START ENTRIES SUPPLIED

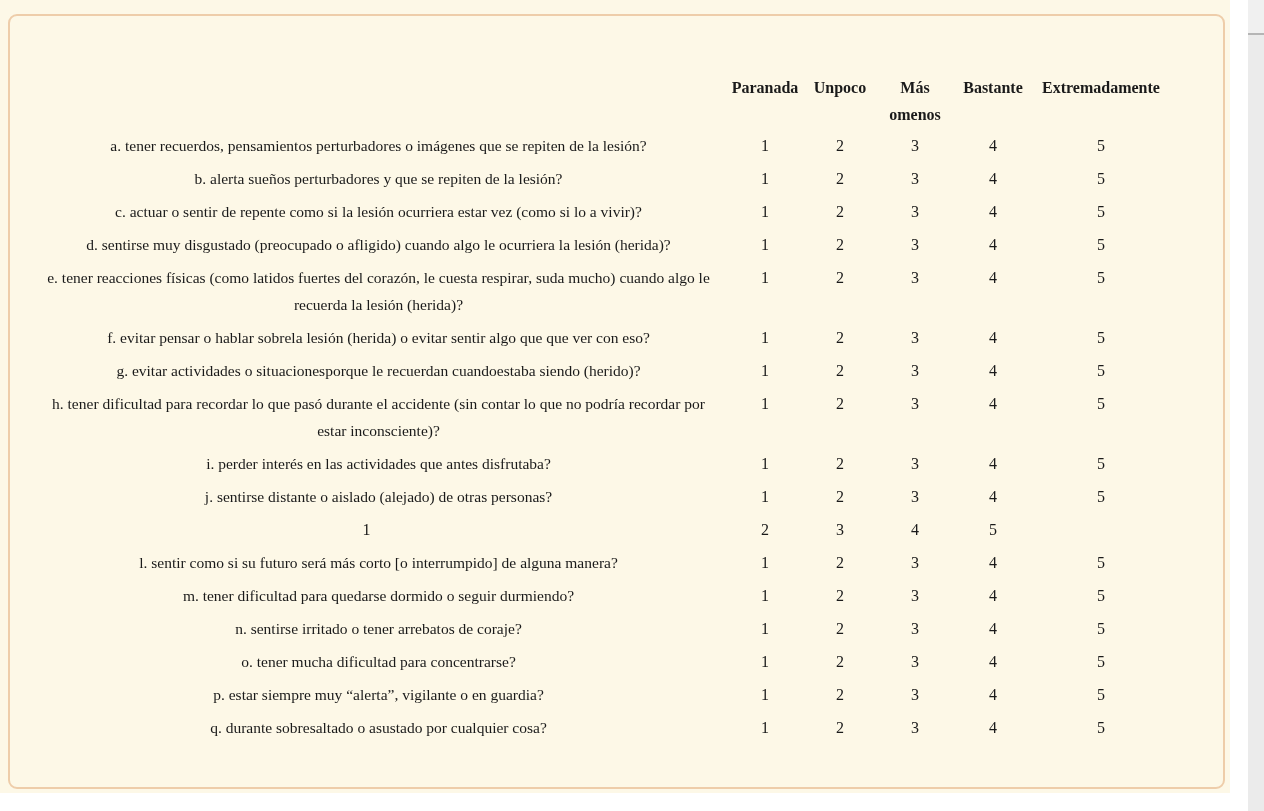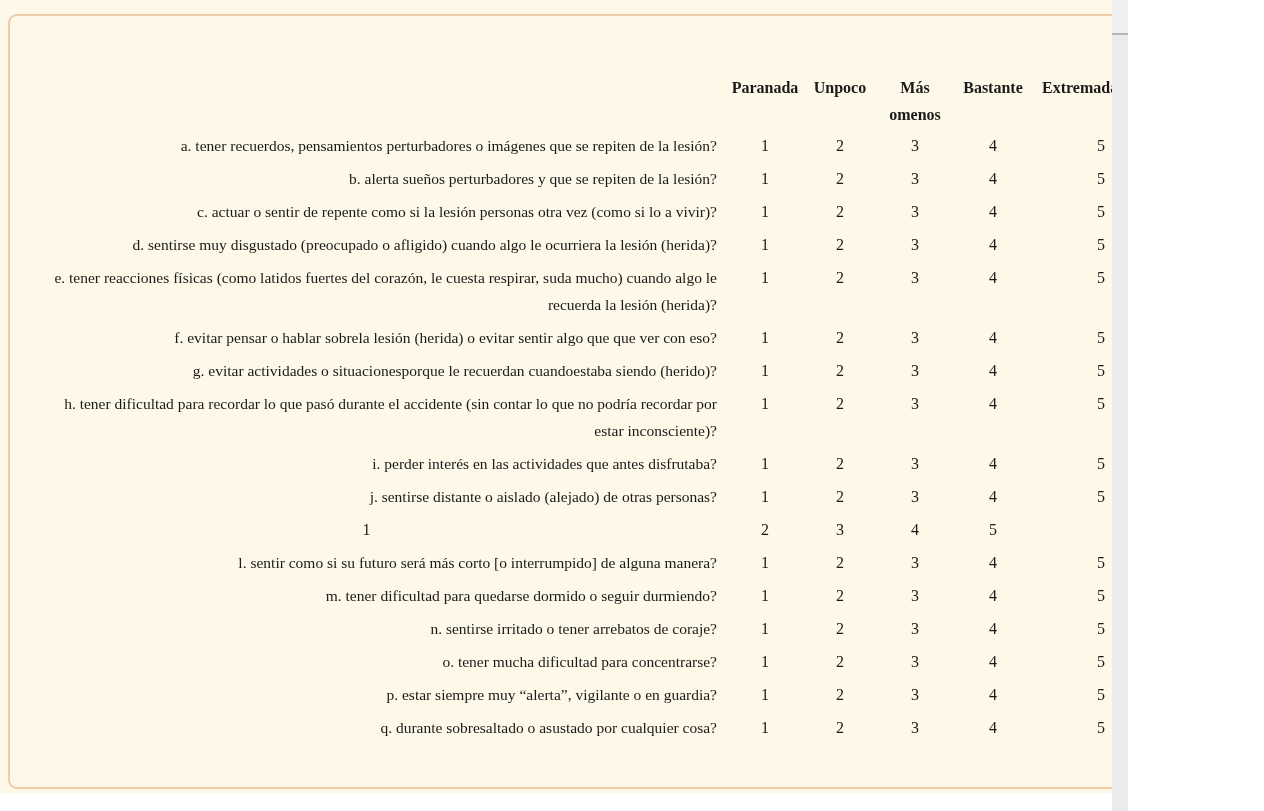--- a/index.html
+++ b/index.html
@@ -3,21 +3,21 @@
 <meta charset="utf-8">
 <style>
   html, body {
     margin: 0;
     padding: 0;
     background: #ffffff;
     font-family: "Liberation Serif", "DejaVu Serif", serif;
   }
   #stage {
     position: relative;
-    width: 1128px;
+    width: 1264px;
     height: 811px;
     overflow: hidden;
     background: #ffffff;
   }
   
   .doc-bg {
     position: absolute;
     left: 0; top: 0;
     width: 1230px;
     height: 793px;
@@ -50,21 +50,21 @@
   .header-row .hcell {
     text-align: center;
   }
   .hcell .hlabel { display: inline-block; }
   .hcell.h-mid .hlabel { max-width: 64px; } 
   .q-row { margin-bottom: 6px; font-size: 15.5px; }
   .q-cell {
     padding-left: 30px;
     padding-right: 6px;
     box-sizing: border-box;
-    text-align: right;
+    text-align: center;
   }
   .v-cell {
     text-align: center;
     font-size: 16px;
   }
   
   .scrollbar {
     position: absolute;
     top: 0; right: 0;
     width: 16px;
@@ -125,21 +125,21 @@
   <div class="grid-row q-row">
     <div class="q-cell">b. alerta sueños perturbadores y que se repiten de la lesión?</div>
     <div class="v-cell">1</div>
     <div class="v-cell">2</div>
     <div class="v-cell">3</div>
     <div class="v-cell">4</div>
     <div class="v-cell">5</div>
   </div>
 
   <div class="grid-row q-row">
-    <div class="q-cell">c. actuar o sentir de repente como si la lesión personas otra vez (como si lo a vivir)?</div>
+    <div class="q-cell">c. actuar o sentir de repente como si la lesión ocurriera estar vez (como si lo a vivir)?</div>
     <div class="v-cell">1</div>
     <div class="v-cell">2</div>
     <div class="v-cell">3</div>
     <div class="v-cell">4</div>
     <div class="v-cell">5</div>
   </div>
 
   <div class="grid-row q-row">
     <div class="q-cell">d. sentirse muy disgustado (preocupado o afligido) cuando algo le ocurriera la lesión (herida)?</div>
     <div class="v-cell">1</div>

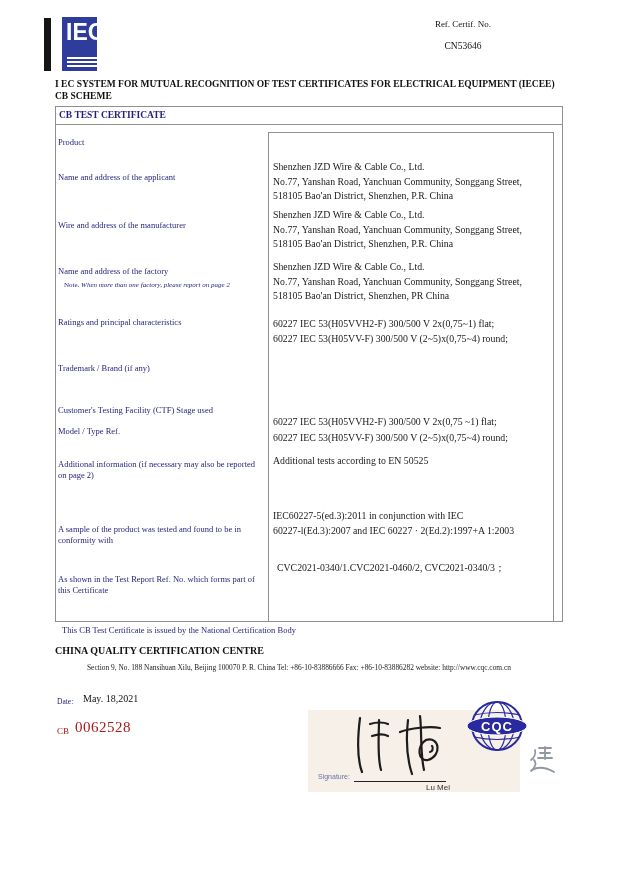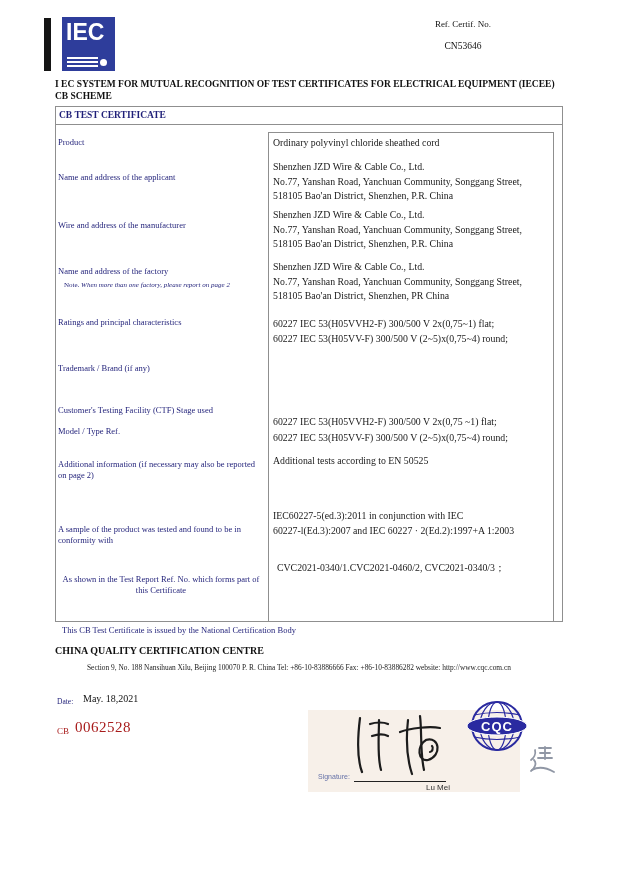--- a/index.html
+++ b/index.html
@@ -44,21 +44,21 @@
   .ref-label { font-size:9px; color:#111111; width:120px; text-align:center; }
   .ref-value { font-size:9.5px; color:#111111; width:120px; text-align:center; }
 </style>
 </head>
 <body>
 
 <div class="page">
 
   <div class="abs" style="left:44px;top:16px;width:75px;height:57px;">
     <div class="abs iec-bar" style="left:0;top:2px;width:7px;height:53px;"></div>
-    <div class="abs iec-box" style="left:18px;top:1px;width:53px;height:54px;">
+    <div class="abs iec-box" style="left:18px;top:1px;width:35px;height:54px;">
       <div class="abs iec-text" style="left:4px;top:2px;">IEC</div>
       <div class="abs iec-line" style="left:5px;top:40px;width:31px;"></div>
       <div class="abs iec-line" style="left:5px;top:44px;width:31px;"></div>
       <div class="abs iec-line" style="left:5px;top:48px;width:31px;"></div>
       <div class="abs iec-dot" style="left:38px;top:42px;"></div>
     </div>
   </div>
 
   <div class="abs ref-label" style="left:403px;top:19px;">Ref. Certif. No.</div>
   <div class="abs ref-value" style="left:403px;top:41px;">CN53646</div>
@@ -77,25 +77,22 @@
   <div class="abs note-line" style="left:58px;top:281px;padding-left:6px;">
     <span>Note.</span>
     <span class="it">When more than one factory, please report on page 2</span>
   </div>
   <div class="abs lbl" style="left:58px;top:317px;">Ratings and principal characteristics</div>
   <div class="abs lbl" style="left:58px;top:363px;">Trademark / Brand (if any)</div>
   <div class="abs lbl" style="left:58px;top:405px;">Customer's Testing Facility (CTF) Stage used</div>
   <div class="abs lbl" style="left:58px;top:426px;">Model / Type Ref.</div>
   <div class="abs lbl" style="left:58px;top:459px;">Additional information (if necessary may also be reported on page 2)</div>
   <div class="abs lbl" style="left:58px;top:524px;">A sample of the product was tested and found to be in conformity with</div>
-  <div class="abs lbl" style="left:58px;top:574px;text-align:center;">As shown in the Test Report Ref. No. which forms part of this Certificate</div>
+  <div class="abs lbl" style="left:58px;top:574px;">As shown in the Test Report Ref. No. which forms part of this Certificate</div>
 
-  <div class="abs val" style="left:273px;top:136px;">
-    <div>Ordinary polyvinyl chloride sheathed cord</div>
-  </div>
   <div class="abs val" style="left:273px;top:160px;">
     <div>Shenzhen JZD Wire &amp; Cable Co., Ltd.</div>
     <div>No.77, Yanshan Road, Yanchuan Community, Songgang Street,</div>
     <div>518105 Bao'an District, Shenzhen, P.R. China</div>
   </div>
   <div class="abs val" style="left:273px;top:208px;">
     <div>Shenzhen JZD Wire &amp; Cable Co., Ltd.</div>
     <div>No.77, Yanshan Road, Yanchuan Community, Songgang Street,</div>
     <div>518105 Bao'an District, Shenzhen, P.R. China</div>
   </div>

END ENTRIES SUPPLIED

TASK BRIEF:
How many lines of the entries above include the word "actuar"? Reply with the number alone.

TASK ANSWER:
2